(1.) This appeal by the assessee is directed against the order passed by the Customs, Excise and Service Tax Appellate Tribunal (CESTAT), South Zonal Bench, Chennai, in Appeal No.E/00464/2010, dated 03.11.2017. This appeal has been filed raising the following substantial questions of law:
(2.) The respondent Department issued a show cause notice to the appellant assessee dated 09.08.2000 inter alia alleging that the assessee has contravened the provisions of Central Excise Rules inasmuch as they have manufactured and cleared the excisable goods with brand name 'Cansoft', which belongs to another manufacturer, without payment of excise duty and without following excise procedures. The facts of the case were furnished in the form to an annexure to the show cause notice.

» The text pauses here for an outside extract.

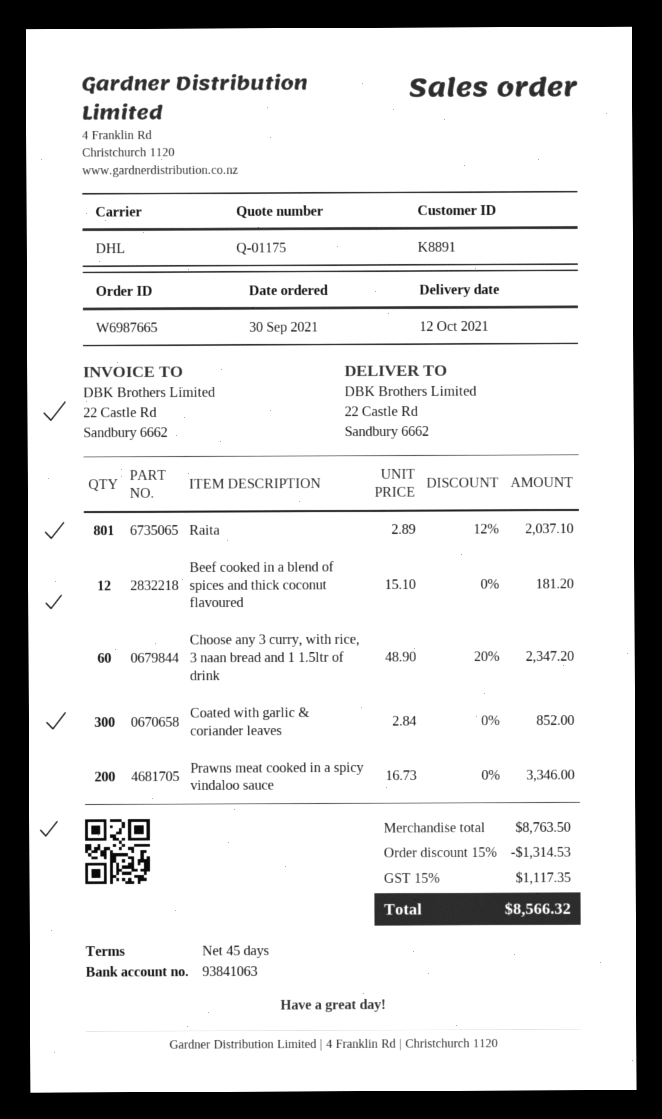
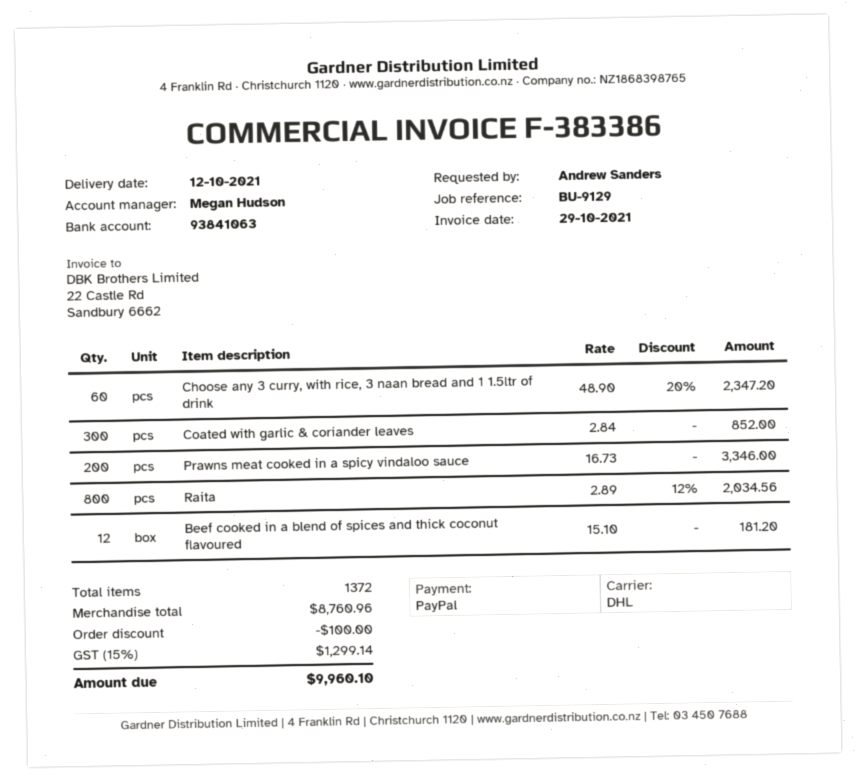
Raita: 801 x 2.89 - 12% = 2037.10 -> 800 x 2.89 - 12% = 2034.56
subtotal: 8763.50 -> 8760.96
discount: 1314.53 -> 100.00
tax: 15% = 1117.35 -> 15% = 1299.14
total: 8566.32 -> 9960.10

The assessee was directed to show cause as to why the proviso to Section 11A of the Central Excise Act, 1944 (hereinafter referred to as "the Act") should not be invoked in their case to demand duty; why duty of Rs. 14,30,991/- should not be demanded; why penalty should not be imposed under Section 11AC of the Act as well as under Rule 173Q of the Central Excise Rules, 1944 (hereinafter referred to as "Rules"); why interest should not be demanded under Section 11AB of the Act and why the seized goods should not be confiscated under Section 110 of the Customs Act made applicable to the Central Excise Act.
(3.) The assessee filed their reply dated 05.02001 stating that they had not manufactured the said goods namely, offline UPS with brand name of another person as alleged in the show cause notice and that there is no mention in the show cause notice that any other manufacturer has manufactured offline UPS with this indication Cansoft Tiny etc. and that if a brand name is registered for a particular product, another manufacturer can use it for another product that they had manufactured and supplied offline UPS with Cansoft Gold etc. to M/s. Cansoft Systems Private Limited with effect from 1996 and if anybody else use this brand name, they have to be considered as manufacturers of goods bearing the brand name of others. Thus, it was contended that burden of proof lies on the Department, which has not been discharged and therefore, the show cause notice is not sustainable in law. Further, it was stated that investigation has been done only on the ground that M/s. Cansoft Systems stated that they have engaged in trading activities only and therefore, onus is on the Department to establish the allegations in the show cause notice. After referring to certain decisions in support of their contentions, the assessee stated that the demand made in the show cause notice is barred by time, as they had not suppressed any information with intent to evade payment of duty, even if at all there has been any omission, it was without any malafide intention. Accordingly, the assessee prayed for dropping the proceedings initiated against them and also release the goods, which were seized.